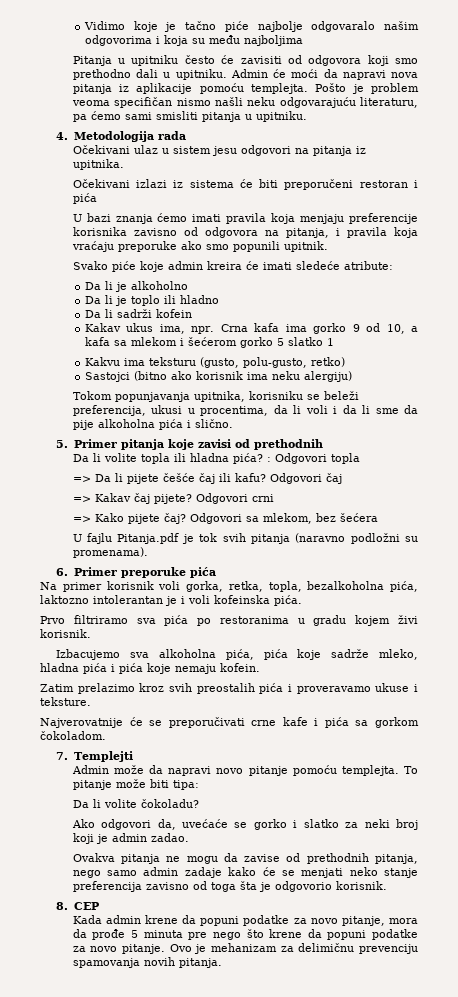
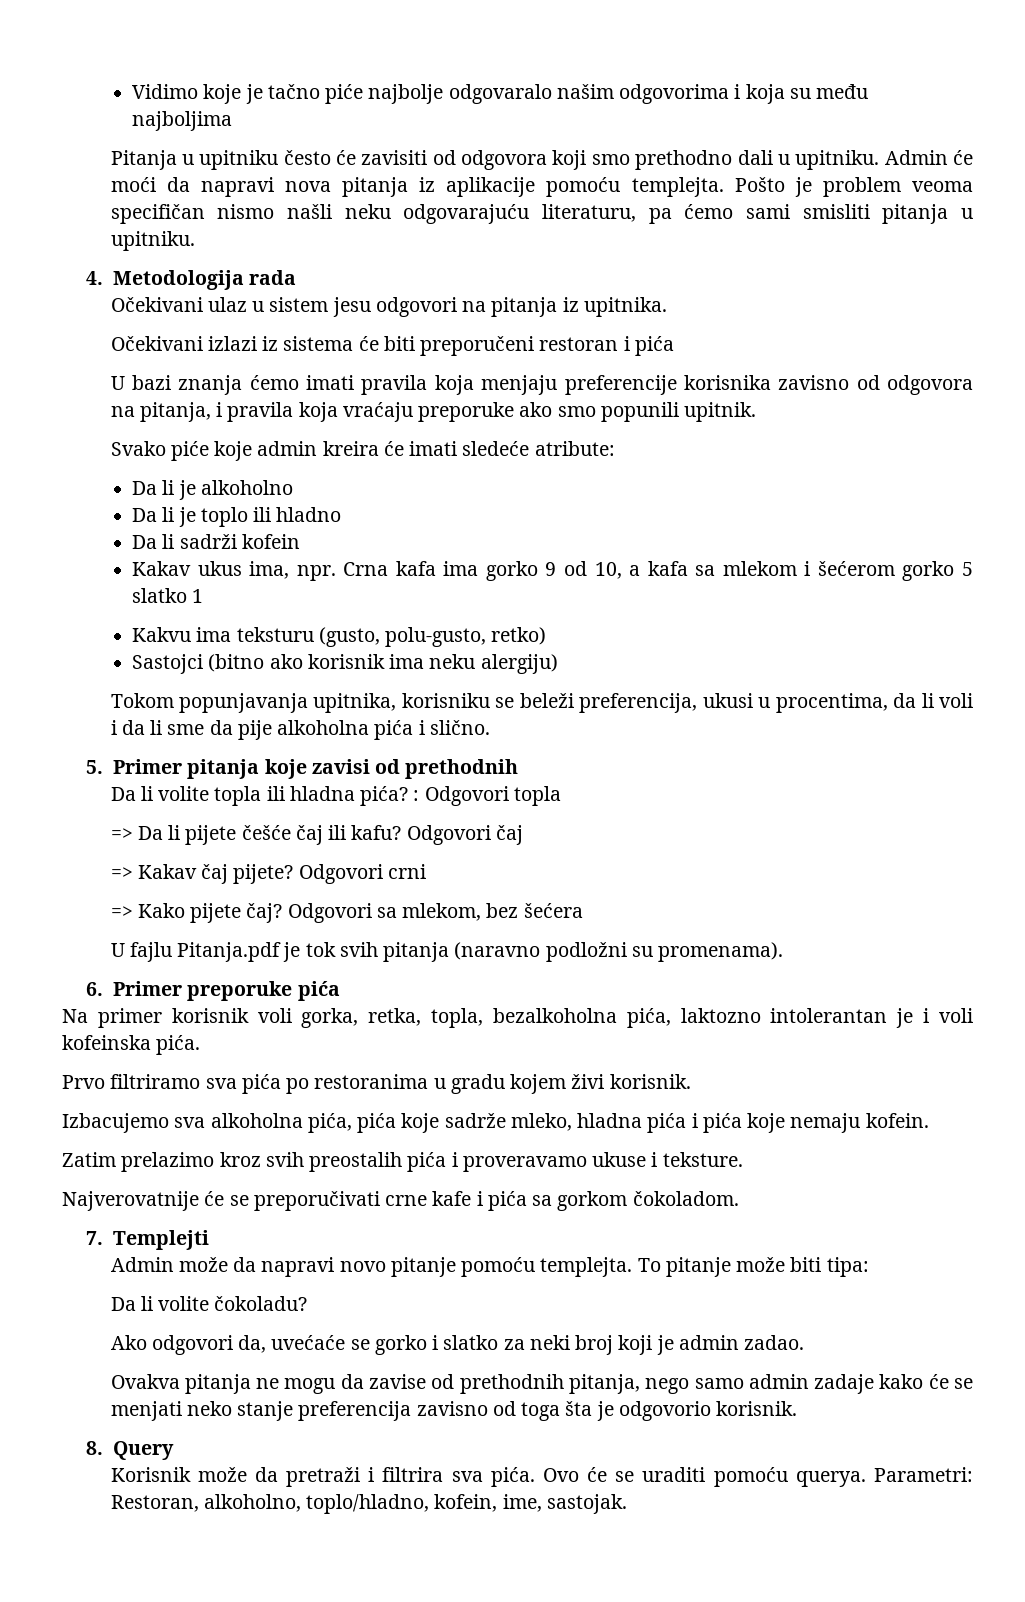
- 8. CEP
- Kada admin krene da popuni podatke za novo pitanje, mora da prođe 5 minuta pre nego što krene da popuni podatke za novo pitanje. Ovo je mehanizam za delimičnu prevenciju spamovanja novih pitanja.
+ 8. Query
+ Korisnik može da pretraži i filtrira sva pića. Ovo će se uraditi pomoću querya. Parametri: Restoran, alkoholno, toplo/hladno, kofein, ime, sastojak.

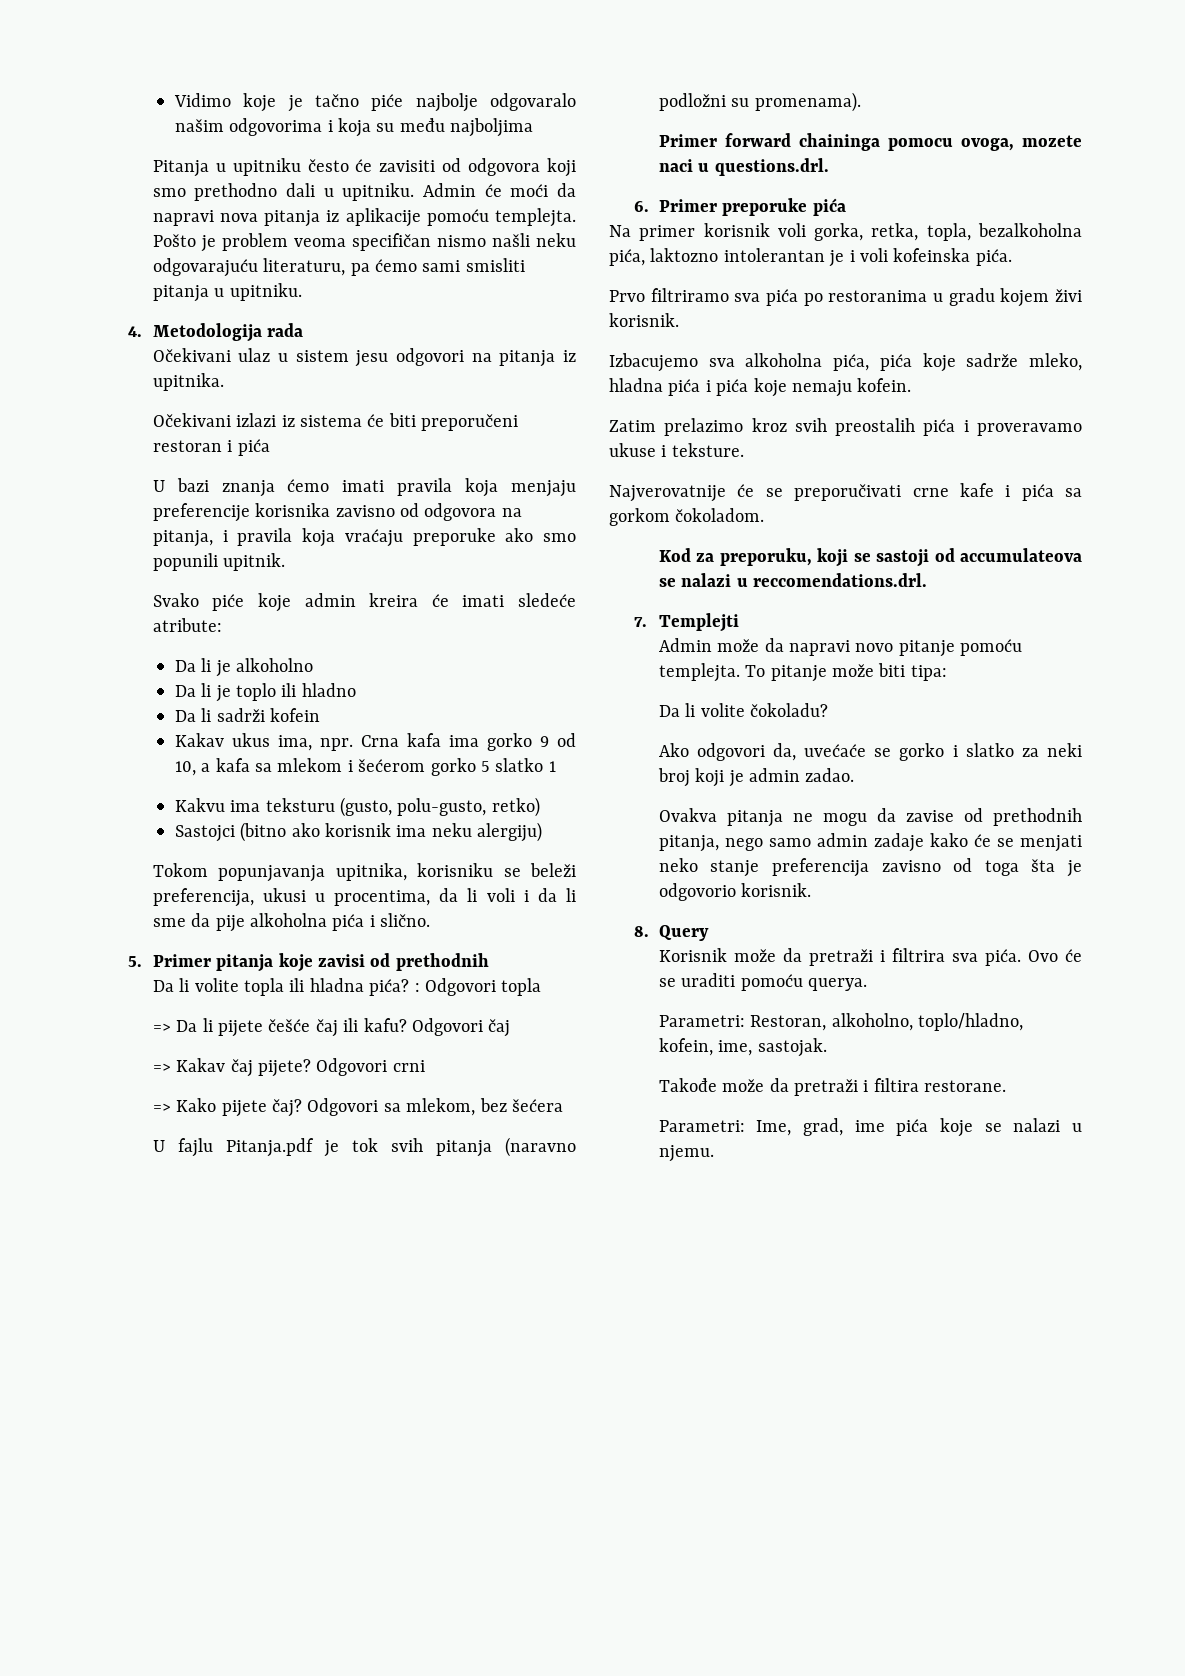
+ Primer forward chaininga pomocu ovoga, mozete naci u questions.drl.
+ Kod za preporuku, koji se sastoji od accumulateova se nalazi u reccomendations.drl.
- Ovo će se uraditi pomoću querya. Parametri: Restoran, alkoholno, toplo/hladno, kofein, ime, sastojak.
+ Ovo će se uraditi pomoću querya.
+ Parametri: Restoran, alkoholno, toplo/hladno, kofein, ime, sastojak.
+ Takođe može da pretraži i filtira restorane.
+ Parametri: Ime, grad, ime pića koje se nalazi u njemu.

..............................

WHAT THE EXERCISE ASKS ::
Count how many lines above hold the word "pića", then reply with that number alone.

SOLUTION TO THIS EXERCISE ::
2